Why are primes important in cryptography?

Michael Stum picture Michael Stum · Jan 13, 2009 · Viewed 180.9k times · Source

One thing that always strikes me as a non-cryptographer: Why is it so important to use Prime numbers? What makes them so special in cryptography?

Does anyone have a simple short explanation? (I am aware that there are many primers and that Applied Cryptography is the Bible, but as said: I am not looking to implement my own cryptographic algorithm, and the stuff that I found just made my brain explode - no 10 pages of math formulas please :))

Thanks for all the answers. I've accepted the one that made the actual concept most clear to me.

Answer

Michael Borgwardt picture Michael Borgwardt · Jan 13, 2009

Most basic and general explanation: cryptography is all about number theory, and all integer numbers (except 0 and 1) are made up of primes, so you deal with primes a lot in number theory.

More specifically, some important cryptographic algorithms such as RSA critically depend on the fact that prime factorization of large numbers takes a long time.
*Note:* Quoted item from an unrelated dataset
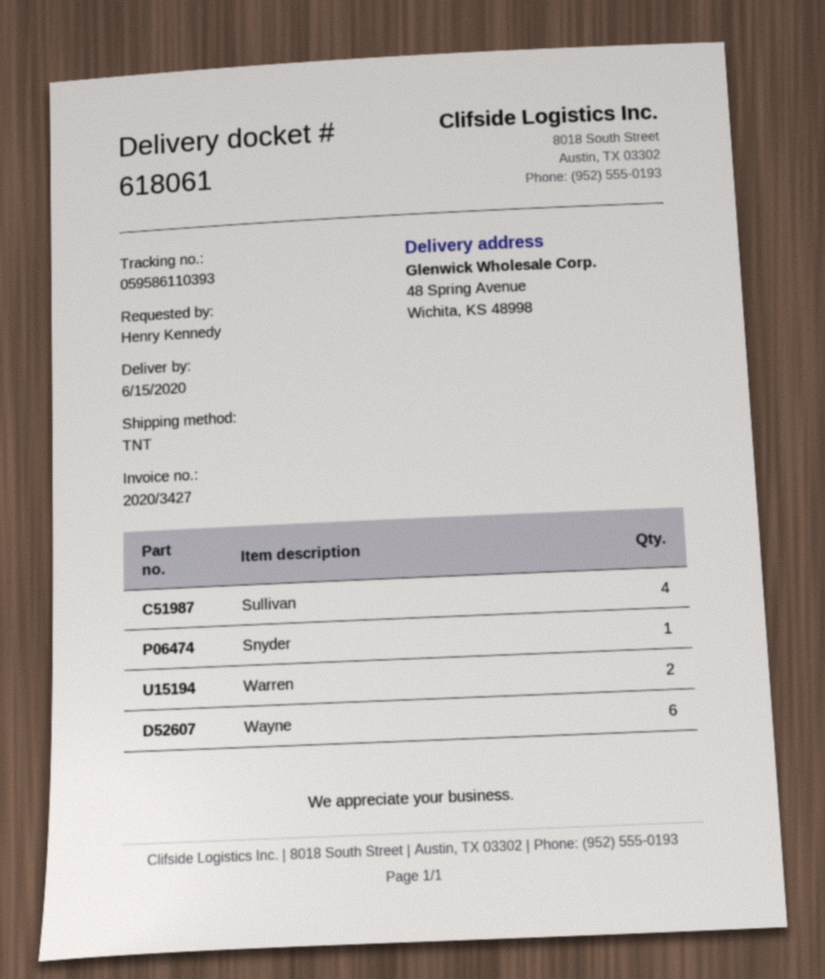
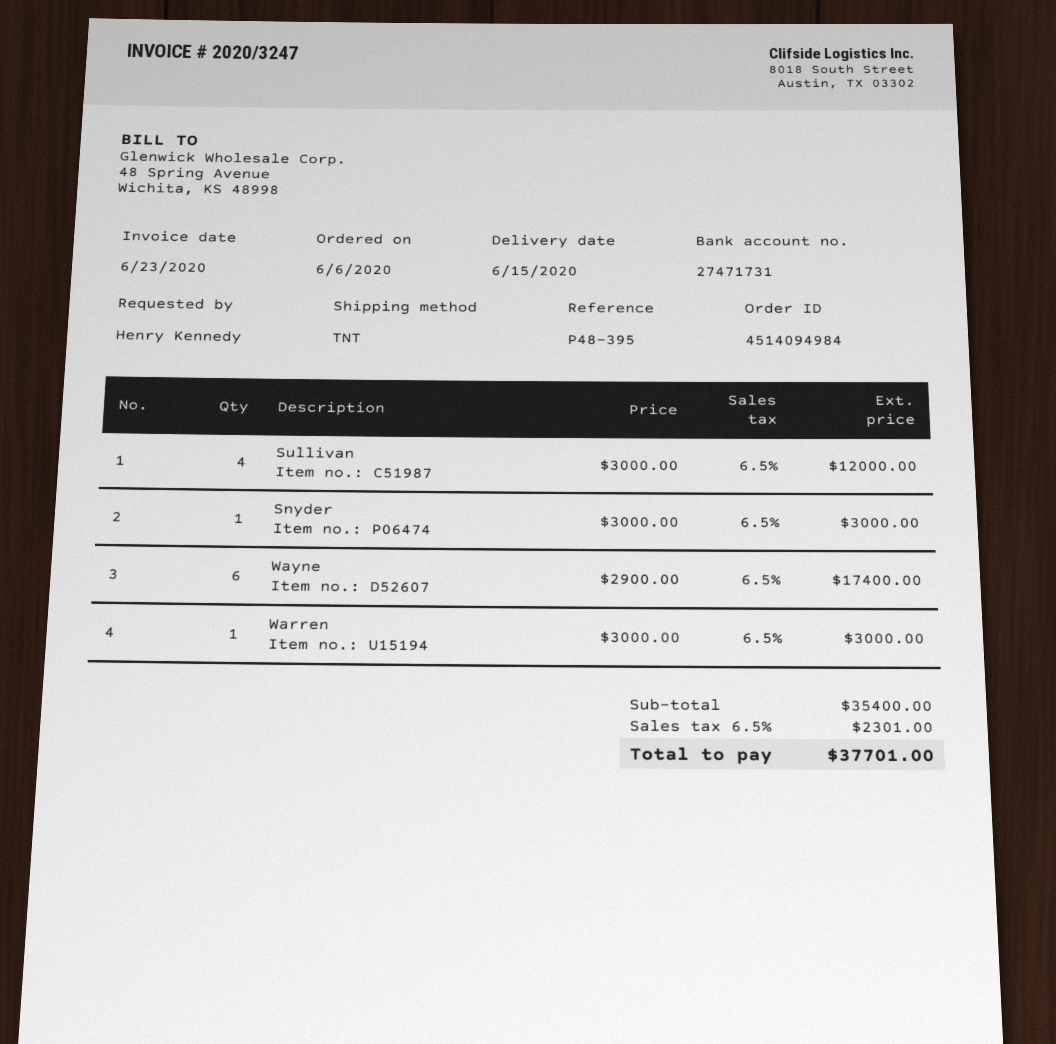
invoice number: 2020/3427 -> 2020/3247
Warren: 2 -> 1

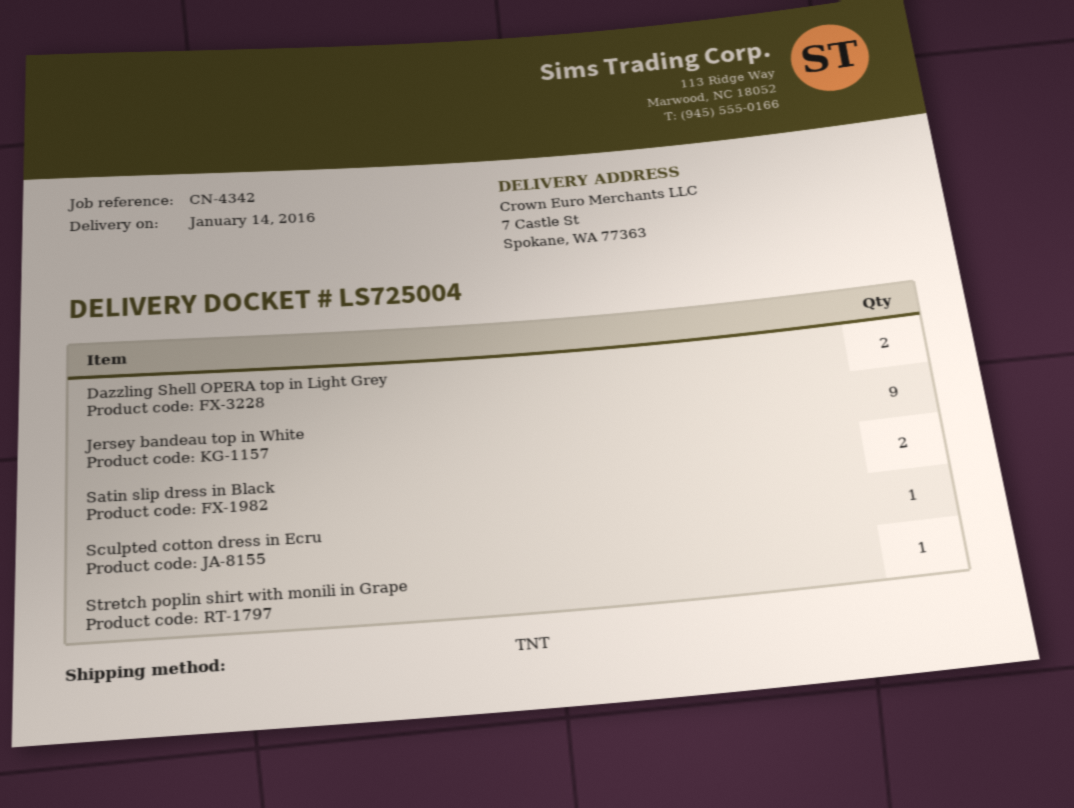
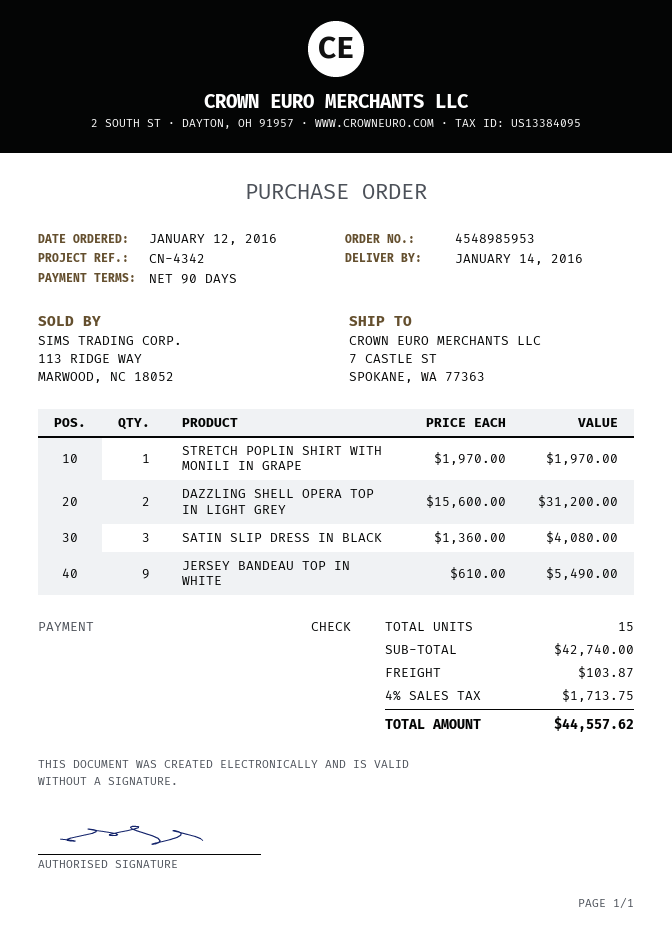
Satin slip dress in Black: 2 -> 3
Sculpted cotton dress in Ecru: 1 -> none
Basically you have a "public key" consisting of a product of two large primes used to encrypt a message, and a "secret key" consisting of those two primes used to decrypt the message. You can make the public key public, and everyone can use it to encrypt messages to you, but only you know the prime factors and can decrypt the messages. Everyone else would have to factor the number, which takes too long to be practical, given the current state of the art of number theory.